Cooper explained that “folding paper introduces simple valving, enabling complex sample processing to be performed.”
“Blood from a fingerprick is added to the device, and through a series of folds, the sample, including the parasite’s cells, are lysed before the microbe’s DNA is amplified through an isothermal process,” he said. “The presence of microbial DNA is detected on a lateral flow assay — using a second strip of paper.
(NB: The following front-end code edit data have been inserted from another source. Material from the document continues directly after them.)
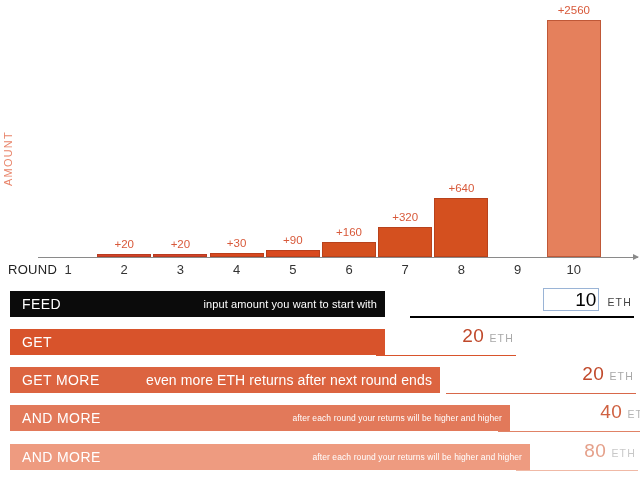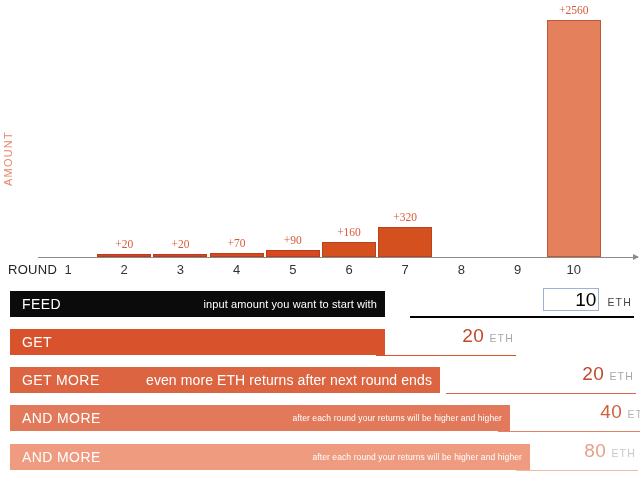--- a/index.html
+++ b/index.html
@@ -44,21 +44,20 @@
     left:8px;top:262px;
     font-size:13px;
     color:#222;
     letter-spacing:0.3px;
   }
   .bars{position:absolute;left:0;top:0;width:640px;height:257px;}
   .bar-col{
     position:absolute;
     bottom:0;
     height:257px;
-    font-family:Liberation Serif, serif;
   }
   .bar-rect{
     position:absolute;
     bottom:0;
     left:0;right:0;
   }
   .bar-value{
     position:absolute;
     left:0;right:0;
     text-align:center;
@@ -155,33 +154,37 @@
         <div class="bar-col" style="left: 97.2px; width: 54px;">
           <div class="bar-rect" style="height: 3px; background: rgb(212, 66, 41); border: 1px solid rgba(160, 55, 25, 0.55); box-sizing: border-box;"></div>
           <div class="bar-value" style="bottom: 7px;">+20</div>
         </div>
         <div class="bar-col" style="left: 153.4px; width: 54px;">
           <div class="bar-rect" style="height: 3px; background: rgb(212, 66, 41); border: 1px solid rgba(160, 55, 25, 0.55); box-sizing: border-box;"></div>
           <div class="bar-value" style="bottom: 7px;">+20</div>
         </div>
         <div class="bar-col" style="left: 209.6px; width: 54px;">
           <div class="bar-rect" style="height: 4px; background: rgb(216, 73, 31); border: 1px solid rgba(160, 55, 25, 0.55); box-sizing: border-box;"></div>
-          <div class="bar-value" style="bottom: 8px;">+70</div>
+          <div class="bar-value" style="bottom: 8px;">+30</div>
         </div>
         <div class="bar-col" style="left: 265.8px; width: 54px;">
           <div class="bar-rect" style="height: 7px; background: rgb(216, 73, 31); border: 1px solid rgba(160, 55, 25, 0.55); box-sizing: border-box;"></div>
           <div class="bar-value" style="bottom: 11px;">+90</div>
         </div>
         <div class="bar-col" style="left: 322px; width: 54px;">
           <div class="bar-rect" style="height: 15px; background: rgb(212, 80, 31); border: 1px solid rgba(160, 55, 25, 0.55); box-sizing: border-box;"></div>
           <div class="bar-value" style="bottom: 19px;">+160</div>
         </div>
         <div class="bar-col" style="left: 378.2px; width: 54px;">
           <div class="bar-rect" style="height: 30px; background: rgb(212, 80, 31); border: 1px solid rgba(160, 55, 25, 0.55); box-sizing: border-box;"></div>
           <div class="bar-value" style="bottom: 34px;">+320</div>
+        </div>
+        <div class="bar-col" style="left: 434.4px; width: 54px;">
+          <div class="bar-rect" style="height: 59px; background: rgb(212, 80, 31); border: 1px solid rgba(160, 55, 25, 0.55); box-sizing: border-box;"></div>
+          <div class="bar-value" style="bottom: 63px;">+640</div>
         </div>
         <div class="bar-col" style="left: 546.8px; width: 54px;">
           <div class="bar-rect" style="height: 237px; background: rgb(229, 128, 92); border: 1px solid rgba(160, 55, 25, 0.55); box-sizing: border-box;"></div>
           <div class="bar-value" style="bottom: 241px;">+2560</div>
         </div>
       </div>
     <div class="axis-line"></div>
     <div class="round-label">ROUND</div>
     <div id="ticks-host">
         <div class="tick" style="left: 53px;">1</div>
The presence of microbial DNA is seen by the eye.”
The researchers tested the paper-based technology at village schools in Uganda, where individual diagnoses were completed in less than 50 minutes — faster than standard laboratory PCR, Cooper and colleagues noted.
The tests were found to be highly specific and sensitive, and they detected malaria in 98% of infected people in the double-blind study, the researchers reported.
“Our method was more sensitive than other field-based, benchmark techniques, including optimal microscopy and industry standard rapid immunodiagnostic tests, both performed by experienced local health care teams, (which detected malaria in 86% and 83% of cases, respectively),” they wrote.
Cooper and colleagues used real-time double-blinded reference PCR test to independently validate the assays.
“It is the first time point-of-need low-cost DNA diagnostics have been carried out in underserved low-resource communities,” Cooper said. – by Bruce Thiel
Disclosures: The authors report no relevant financial disclosures.